▸ Record set
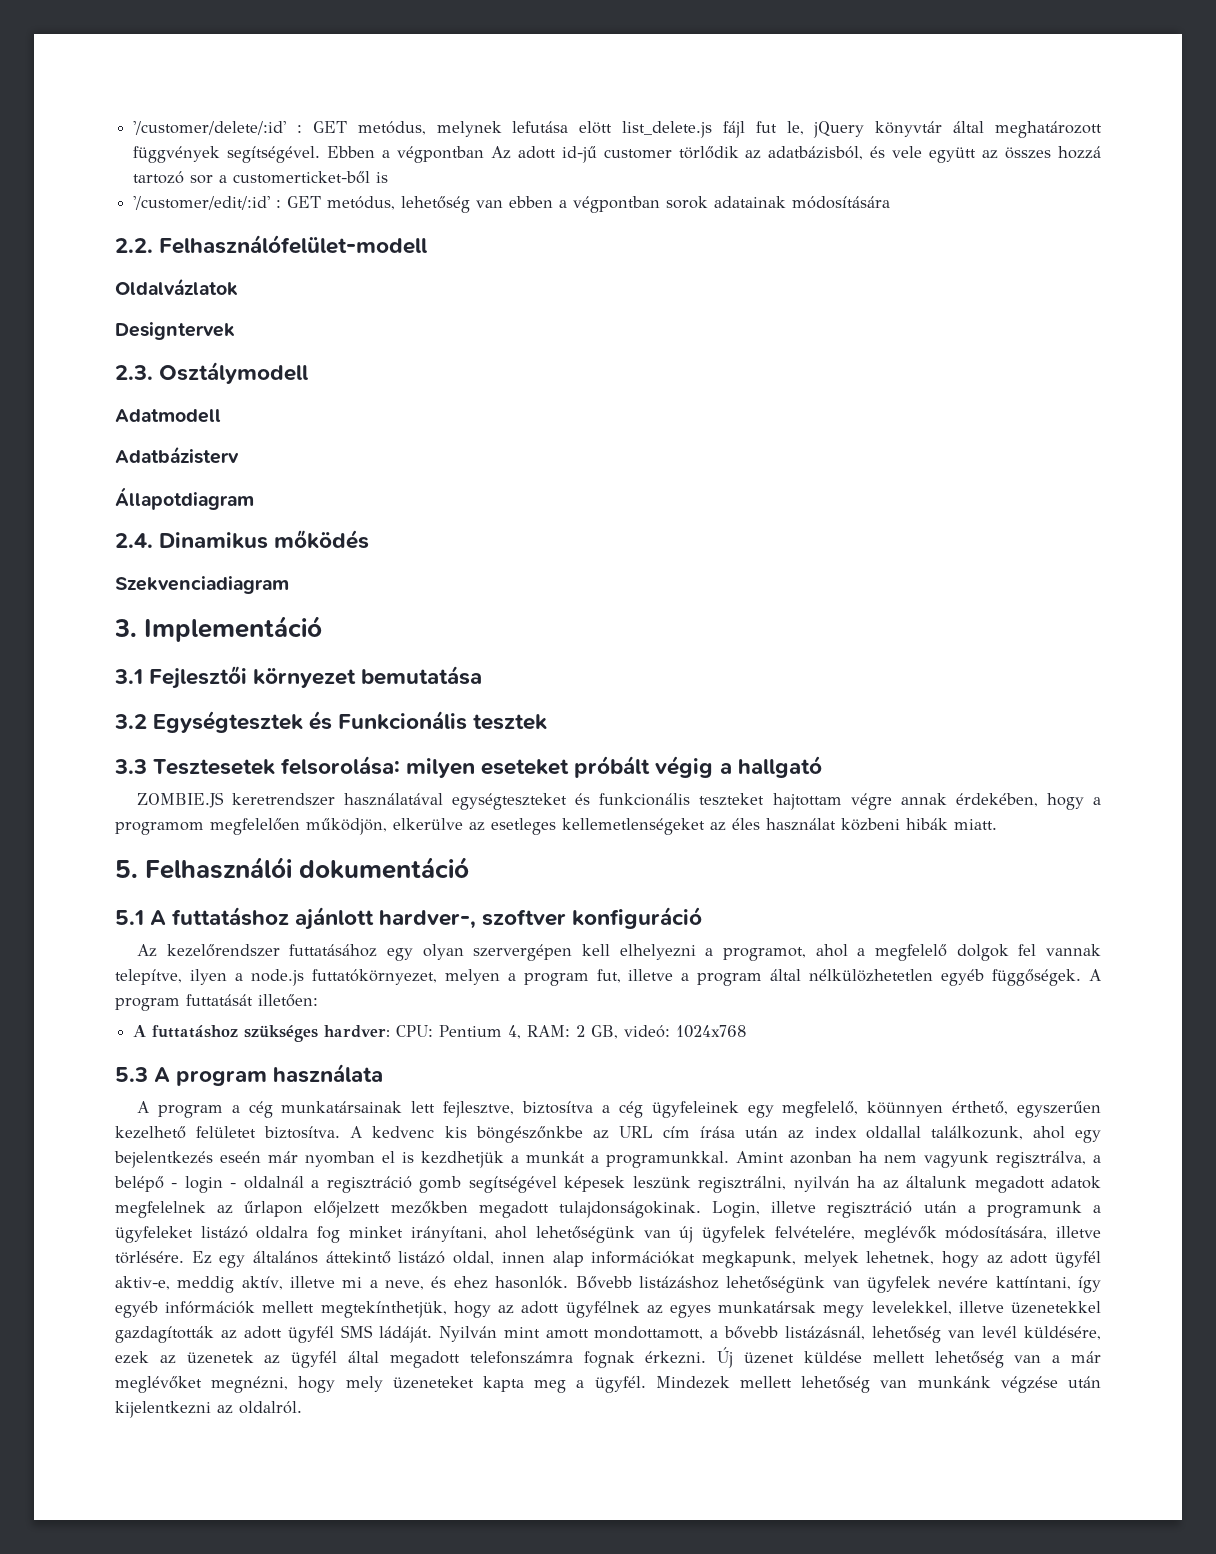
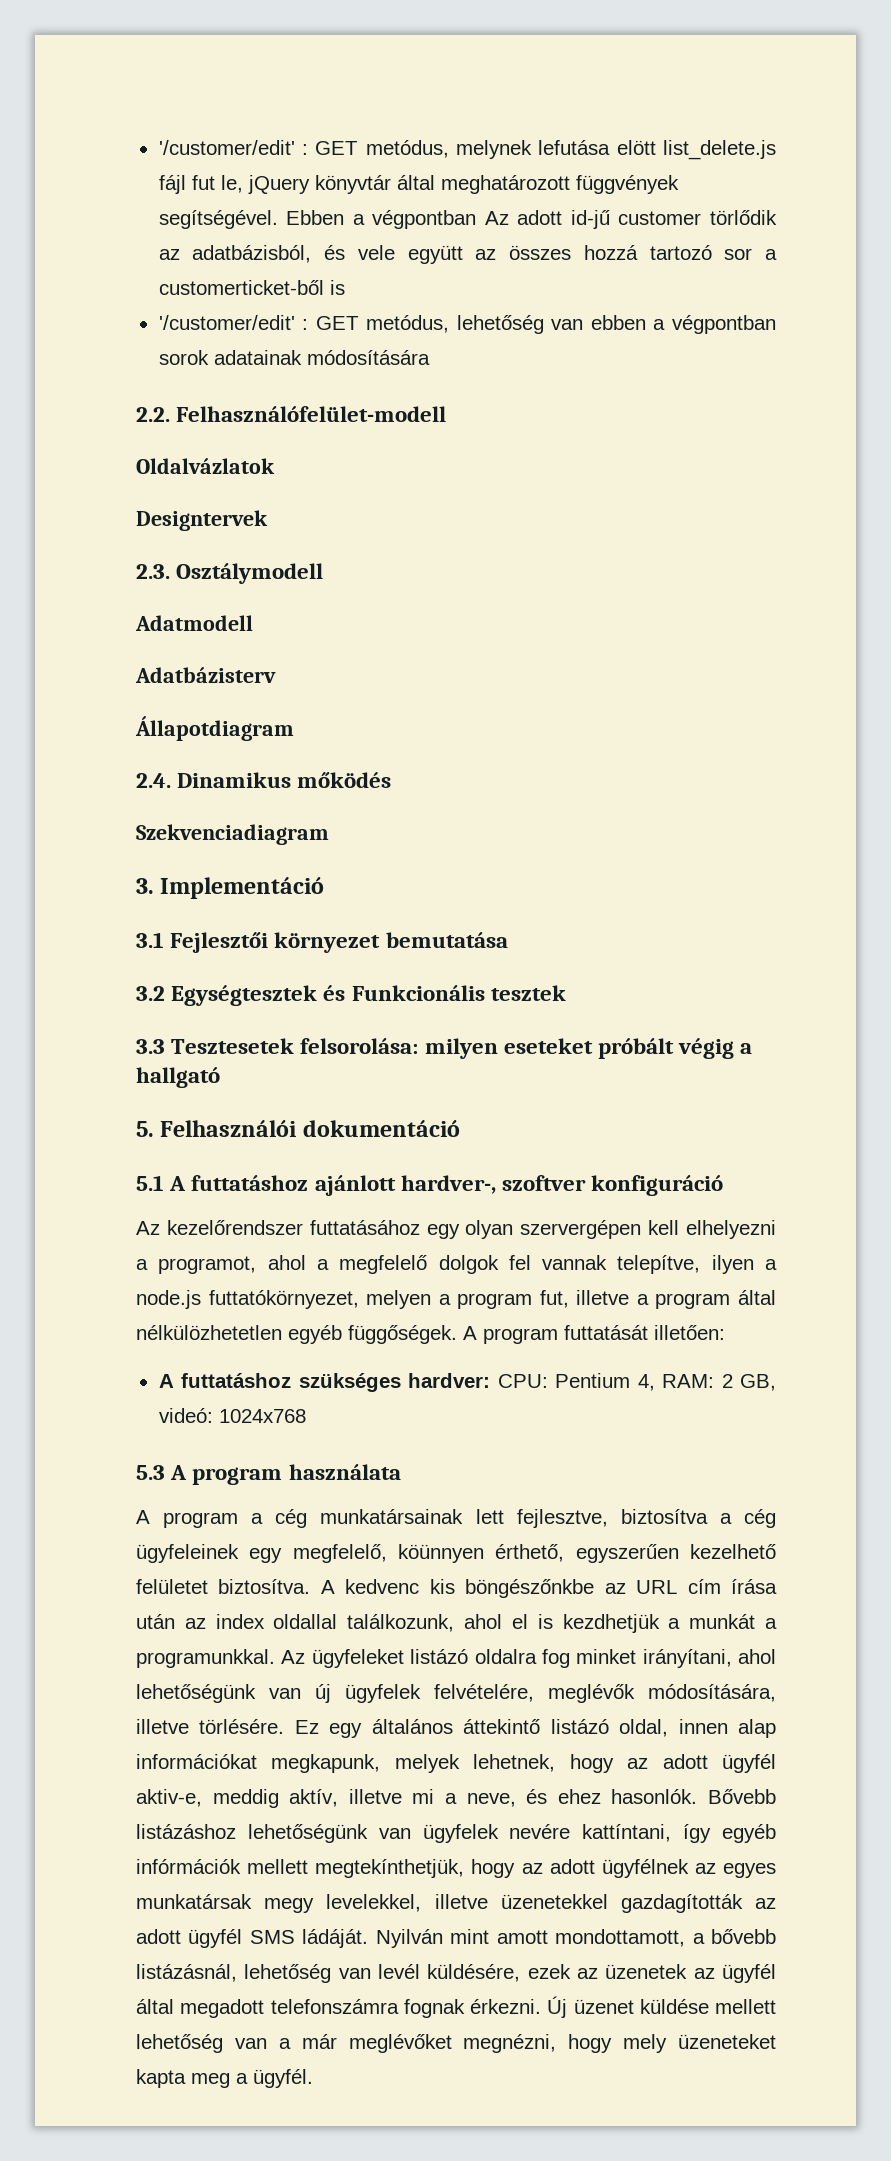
[133,121,287,135] '/customer/delete/:id' -> [158,140,295,155] '/customer/edit'
[133,196,271,210] '/customer/edit/:id' -> [158,315,295,330] '/customer/edit'
[136,792,1101,810] [115,818,997,835] // ZOMBIE.JS keretrendszer használatával egységteszteket és funkcionális teszteket hajtottam végre annak érdekében, hogy a programom megfelelően működjön, elkerülve az esetleges kellemetlenségeket az éles használat közbeni hibák miatt. -> (220, 1077) none
[1075,1130,1101,1143] [114,1151,375,1168] egy bejelentkezés eseén már nyomban -> (503, 1621) none
[736,1151,1101,1168] [114,1176,1102,1193] [115,1201,1102,1218] Amint azonban ha nem vagyunk regisztrálva, a belépő - login - oldalnál a regisztráció gomb segítségével képesek leszünk regisztrálni, nyilván ha az általunk megadott adatok megfelelnek az űrlapon előjelzett mezőkben megadott tulajdonságokinak. Login, illetve regisztráció után a programunk a -> [281,1650,306,1664] Az
[655,1376,1102,1393] [115,1401,302,1418] Mindezek mellett lehetőség van munkánk végzése után kijelentkezni az oldalról. -> (313, 2078) none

▸ Work task
Repeat the data word for word; drop the pictures.

▸ Result for this task
[133,121,287,135] '/customer/delete/:id' -> [158,140,295,155] '/customer/edit'
[133,196,271,210] '/customer/edit/:id' -> [158,315,295,330] '/customer/edit'
[136,792,1101,810] [115,818,997,835] // ZOMBIE.JS keretrendszer használatával egységteszteket és funkcionális teszteket hajtottam végre annak érdekében, hogy a programom megfelelően működjön, elkerülve az esetleges kellemetlenségeket az éles használat közbeni hibák miatt. -> (220, 1077) none
[1075,1130,1101,1143] [114,1151,375,1168] egy bejelentkezés eseén már nyomban -> (503, 1621) none
[736,1151,1101,1168] [114,1176,1102,1193] [115,1201,1102,1218] Amint azonban ha nem vagyunk regisztrálva, a belépő - login - oldalnál a regisztráció gomb segítségével képesek leszünk regisztrálni, nyilván ha az általunk megadott adatok megfelelnek az űrlapon előjelzett mezőkben megadott tulajdonságokinak. Login, illetve regisztráció után a programunk a -> [281,1650,306,1664] Az
[655,1376,1102,1393] [115,1401,302,1418] Mindezek mellett lehetőség van munkánk végzése után kijelentkezni az oldalról. -> (313, 2078) none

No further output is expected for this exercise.